=== Task brief ===
The copy you give must match the records exactly, except that it holds no images.

== == ==

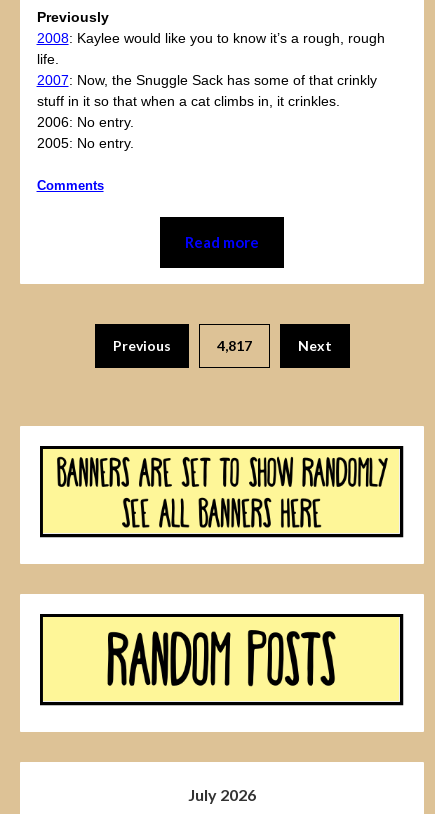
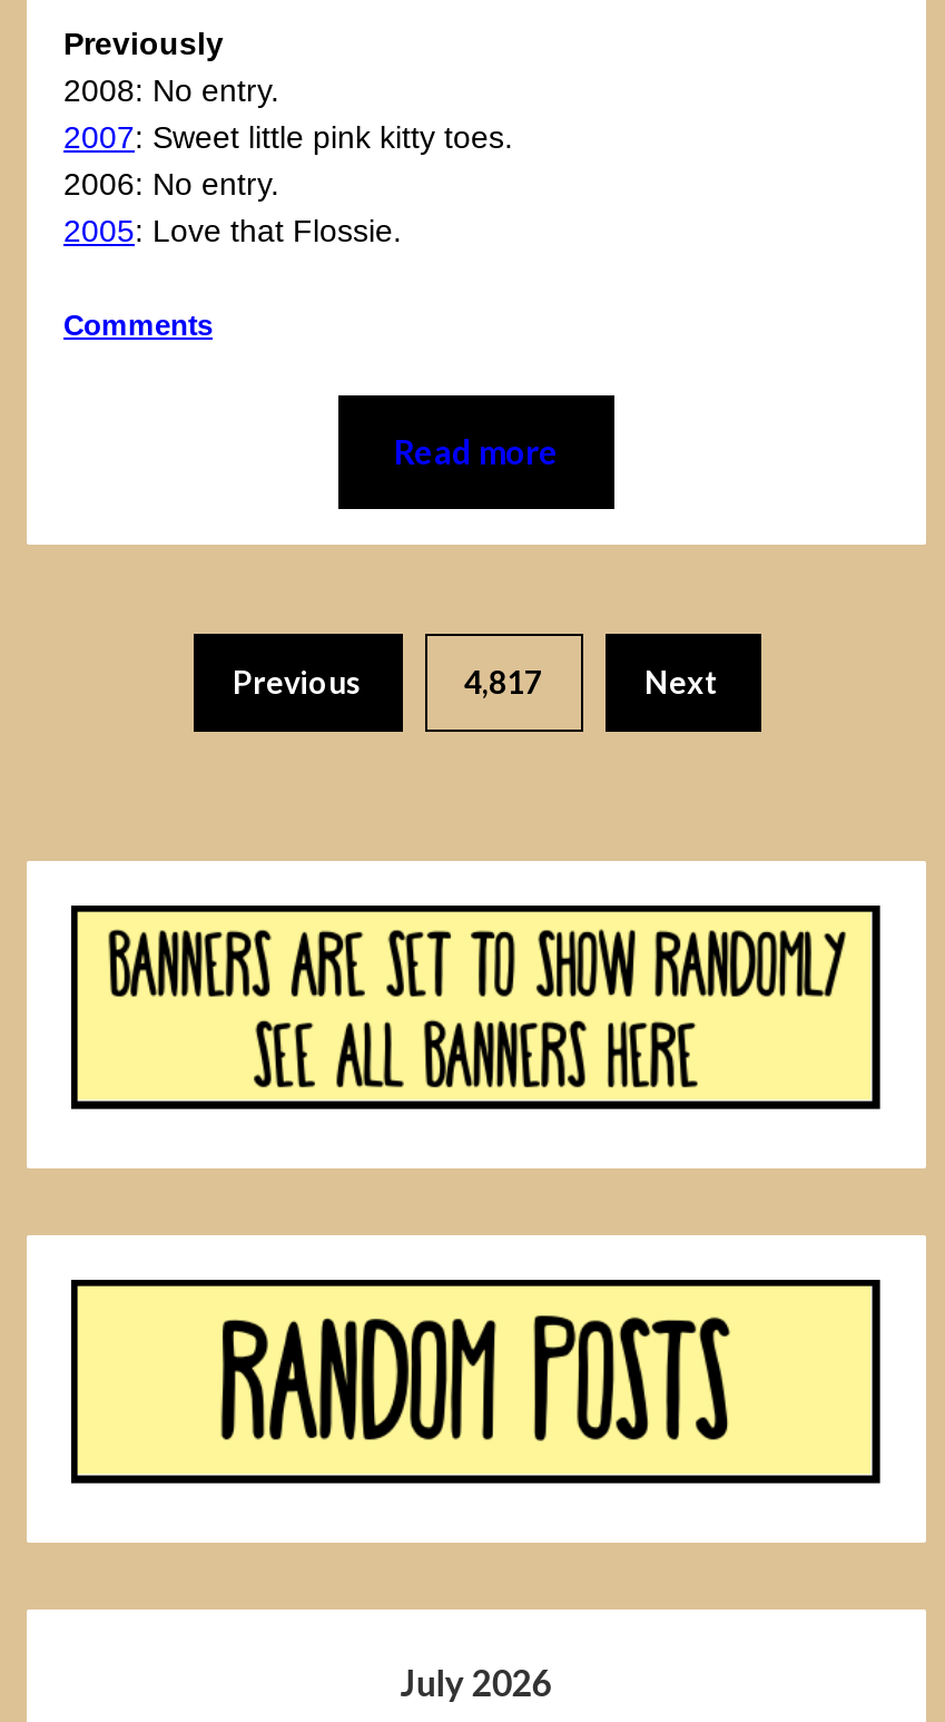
[36,30,384,109] 2008: Kaylee would like you to know it’s a rough, rough | life. | 2007: Now, the Snuggle Sack has some of that crinkly | stuff in it so that when a cat climbs in, it crinkles. -> [63,73,513,155] 2008: No entry. | 2007: Sweet little pink kitty toes.
[36,135,134,151] 2005: No entry. -> [63,213,402,249] 2005: Love that Flossie.

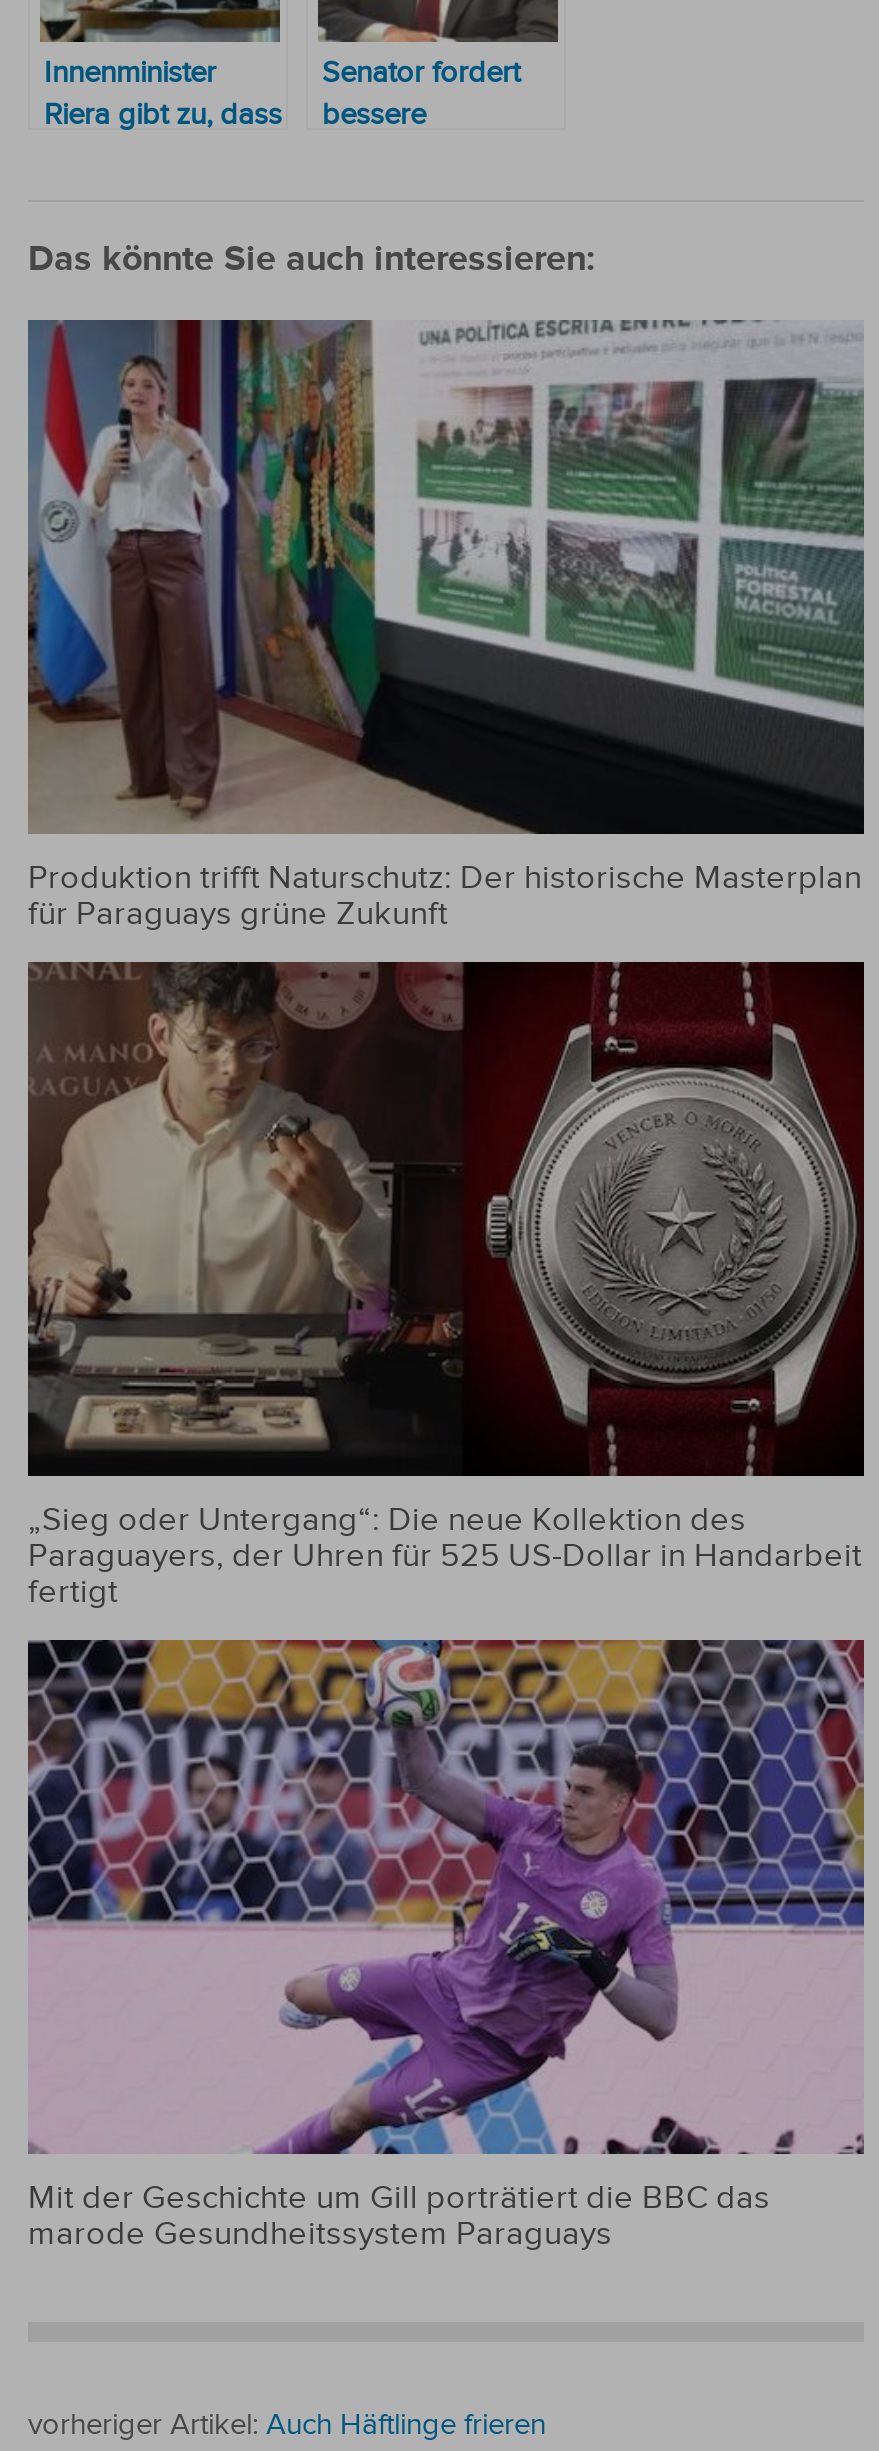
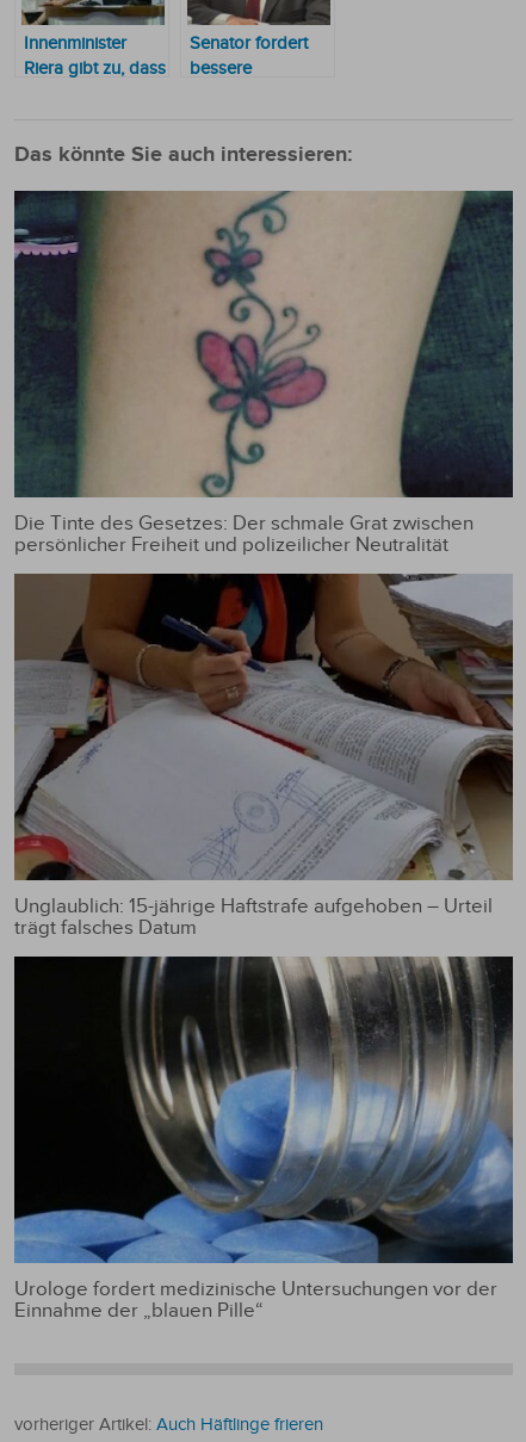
[26,318,864,935] [image] | Produktion trifft Naturschutz: Der historische Masterplan | für Paraguays grüne Zukunft -> [13,190,514,557] [image] | Die Tinte des Gesetzes: Der schmale Grat zwischen | persönlicher Freiheit und polizeilicher Neutralität
[26,960,866,1612] [image] | „Sieg oder Untergang“: Die neue Kollektion des | Paraguayers, der Uhren für 525 US-Dollar in Handarbeit | fertigt -> [13,573,514,940] [image] | Unglaublich: 15-jährige Haftstrafe aufgehoben – Urteil | trägt falsches Datum
[26,1638,866,2254] [image] | Mit der Geschichte um Gill porträtiert die BBC das | marode Gesundheitssystem Paraguays -> [13,955,514,1323] [image] | Urologe fordert medizinische Untersuchungen vor der | Einnahme der „blauen Pille“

== == ==

=== Exercise output ===
[36,30,384,109] 2008: Kaylee would like you to know it’s a rough, rough | life. | 2007: Now, the Snuggle Sack has some of that crinkly | stuff in it so that when a cat climbs in, it crinkles. -> [63,73,513,155] 2008: No entry. | 2007: Sweet little pink kitty toes.
[36,135,134,151] 2005: No entry. -> [63,213,402,249] 2005: Love that Flossie.

[26,318,864,935] [image] | Produktion trifft Naturschutz: Der historische Masterplan | für Paraguays grüne Zukunft -> [13,190,514,557] [image] | Die Tinte des Gesetzes: Der schmale Grat zwischen | persönlicher Freiheit und polizeilicher Neutralität
[26,960,866,1612] [image] | „Sieg oder Untergang“: Die neue Kollektion des | Paraguayers, der Uhren für 525 US-Dollar in Handarbeit | fertigt -> [13,573,514,940] [image] | Unglaublich: 15-jährige Haftstrafe aufgehoben – Urteil | trägt falsches Datum
[26,1638,866,2254] [image] | Mit der Geschichte um Gill porträtiert die BBC das | marode Gesundheitssystem Paraguays -> [13,955,514,1323] [image] | Urologe fordert medizinische Untersuchungen vor der | Einnahme der „blauen Pille“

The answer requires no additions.